Kanagawa Prefectural policeman Susumu Kitagawa, 58, was convicted of
robbing, raping and murdering a girl in Chiba Prefecture in 1983 and
slaying a woman in Kochi Prefecture in 1989 in a similar manner.
Kitagawa was the 8th inmate executed since Prime Minister Junichiro
Koizumi took office in April 2001.
The execution was the 1st signed by Chieko Noono, who became justice
minister last September. It has been about 1 year since the last
executions, when Mamoru Takuma went to the gallows for murdering 8
children in Osaka in 2001 in a school attack, as did triple-murderer
mobster Sueo Shinmaki.
The Supreme Court in February 2000 rejected Kitagawa's appeal of his
sentence.
Kitagawa, from Kochi Prefecture, raped and strangled an 18-year-old girl
in the city of Chiba and took 15,000 yen from her in August 1983, and
raped and murdered a 24-year-old woman in Kochi and took 20,000 yen from
her in February 1989, the top court said.
Amnesty International Japan criticized Friday's execution, saying Japan is
one of the few developed countries in the world with the death penalty and
it was unaccountable to the public as it did not disclose sufficient
information on the deaths.
The Justice Ministry only announces an execution has taken place and how
many have been hanged, a practice begun in November 1998.

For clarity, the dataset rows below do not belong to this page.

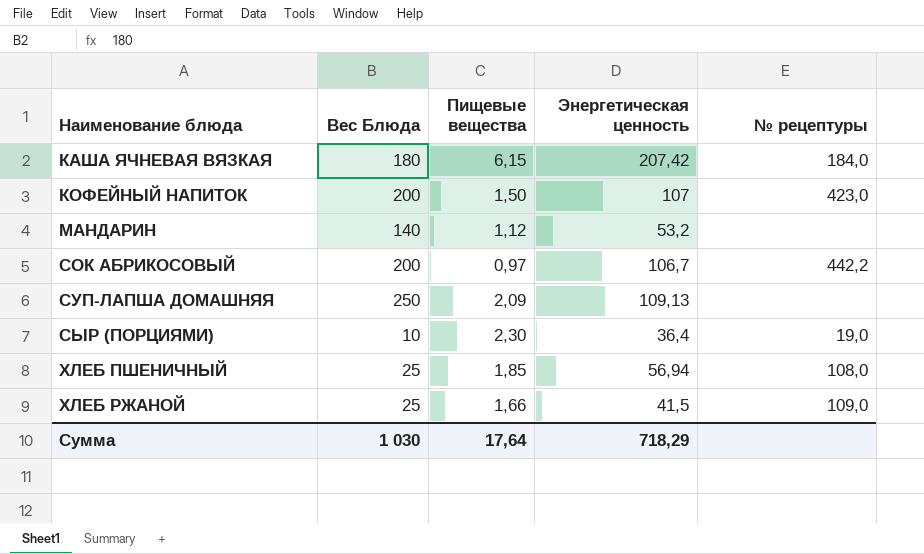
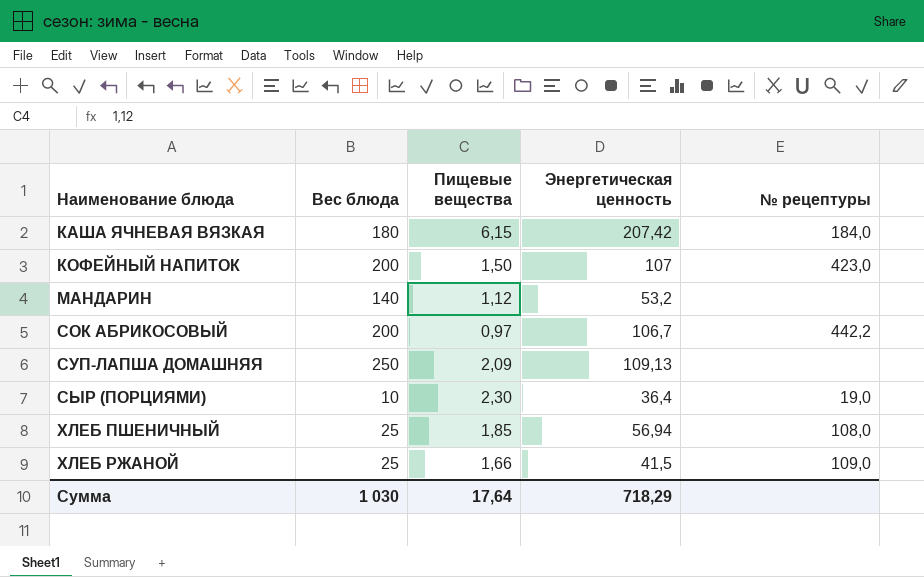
column name: Вес Блюда -> Вес блюда

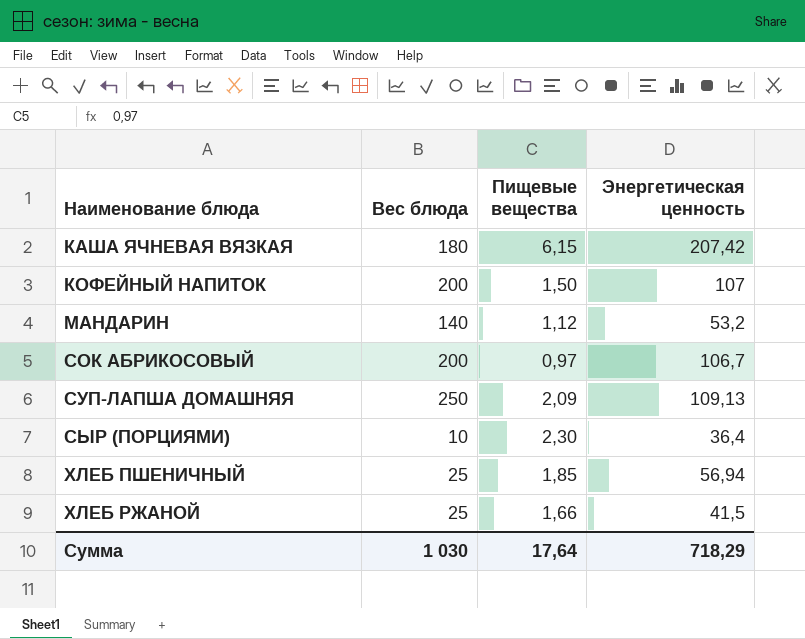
column № рецептуры | position: 5 -> none

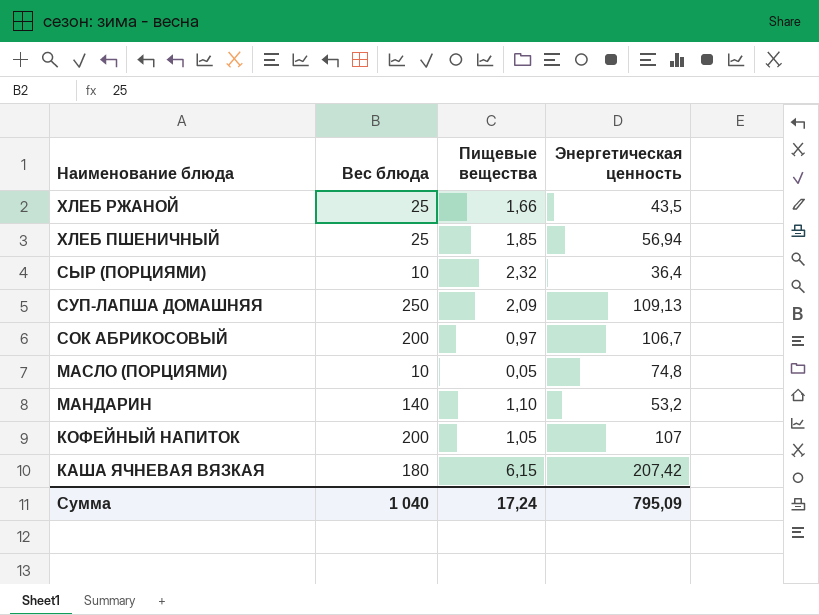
row order: Наименование блюда ascending -> Наименование блюда descending
ХЛЕБ РЖАНОЙ | Энергетическая ценность: 41,5 -> 43,5
СЫР (ПОРЦИЯМИ) | Пищевые вещества: 2,30 -> 2,32
row МАСЛО (ПОРЦИЯМИ): none -> 10 | 0,05 | 74,8
МАНДАРИН | Пищевые вещества: 1,12 -> 1,10
КОФЕЙНЫЙ НАПИТОК | Пищевые вещества: 1,50 -> 1,05
Сумма | Вес блюда: 1 030 -> 1 040
Сумма | Пищевые вещества: 17,64 -> 17,24
Сумма | Энергетическая ценность: 718,29 -> 795,09

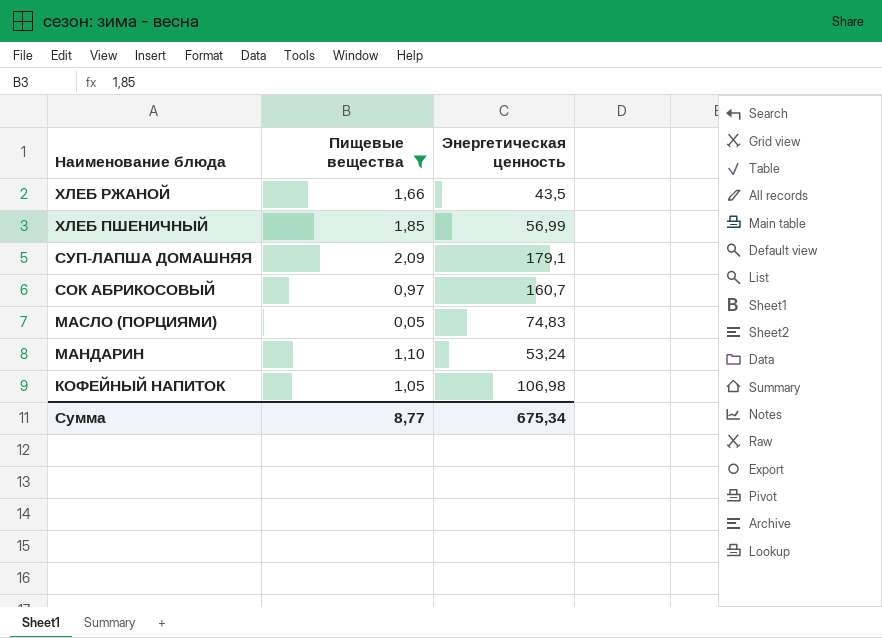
filter: none -> Пищевые вещества <= 2,09
column Вес блюда | position: 2 -> none
ХЛЕБ ПШЕНИЧНЫЙ | Энергетическая ценность: 56,94 -> 56,99
СУП-ЛАПША ДОМАШНЯЯ | Энергетическая ценность: 109,13 -> 179,1
СОК АБРИКОСОВЫЙ | Энергетическая ценность: 106,7 -> 160,7
МАСЛО (ПОРЦИЯМИ) | Энергетическая ценность: 74,8 -> 74,83
МАНДАРИН | Энергетическая ценность: 53,2 -> 53,24
КОФЕЙНЫЙ НАПИТОК | Энергетическая ценность: 107 -> 106,98
Сумма | Пищевые вещества: 17,24 -> 8,77
Сумма | Энергетическая ценность: 795,09 -> 675,34

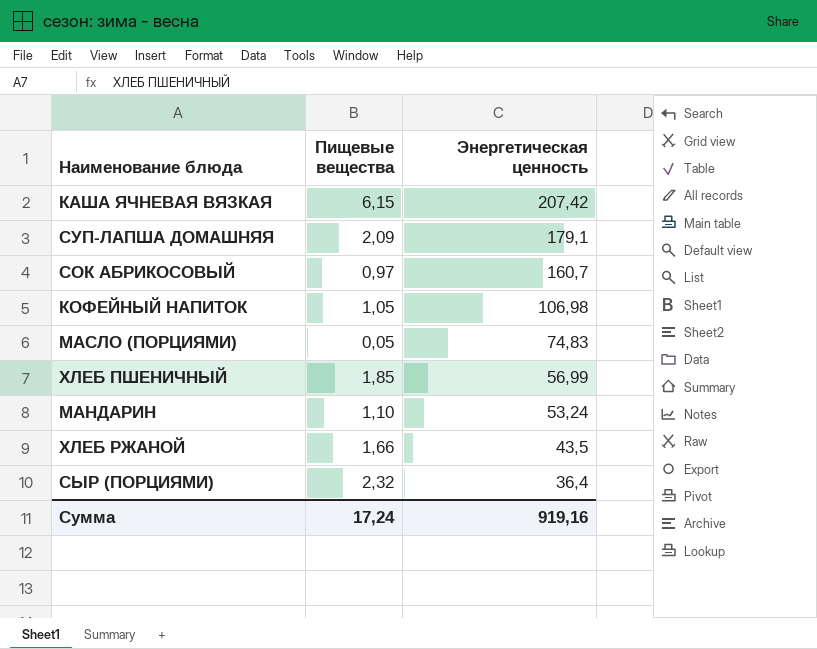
filter: Пищевые вещества <= 2,09 -> none
row order: Наименование блюда descending -> Энергетическая ценность descending
Сумма | Пищевые вещества: 8,77 -> 17,24
Сумма | Энергетическая ценность: 675,34 -> 919,16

The human rights group also criticized the timing of the execution, saying
it was carried out after Sunday's House of Representative election and
before the Diet was scheduled to convene next Wednesday.
"We are against the death penalty, as it damages human dignity," the group
said in a statement. "We strongly protest the government's move."
Go Kajitani, president of the Japan Federation of Bar Associations, said
in a statement it was regrettable the execution was carried out despite
the association's repeated insistence that hangings be suspended until a
thorough national debate on the issue has been held.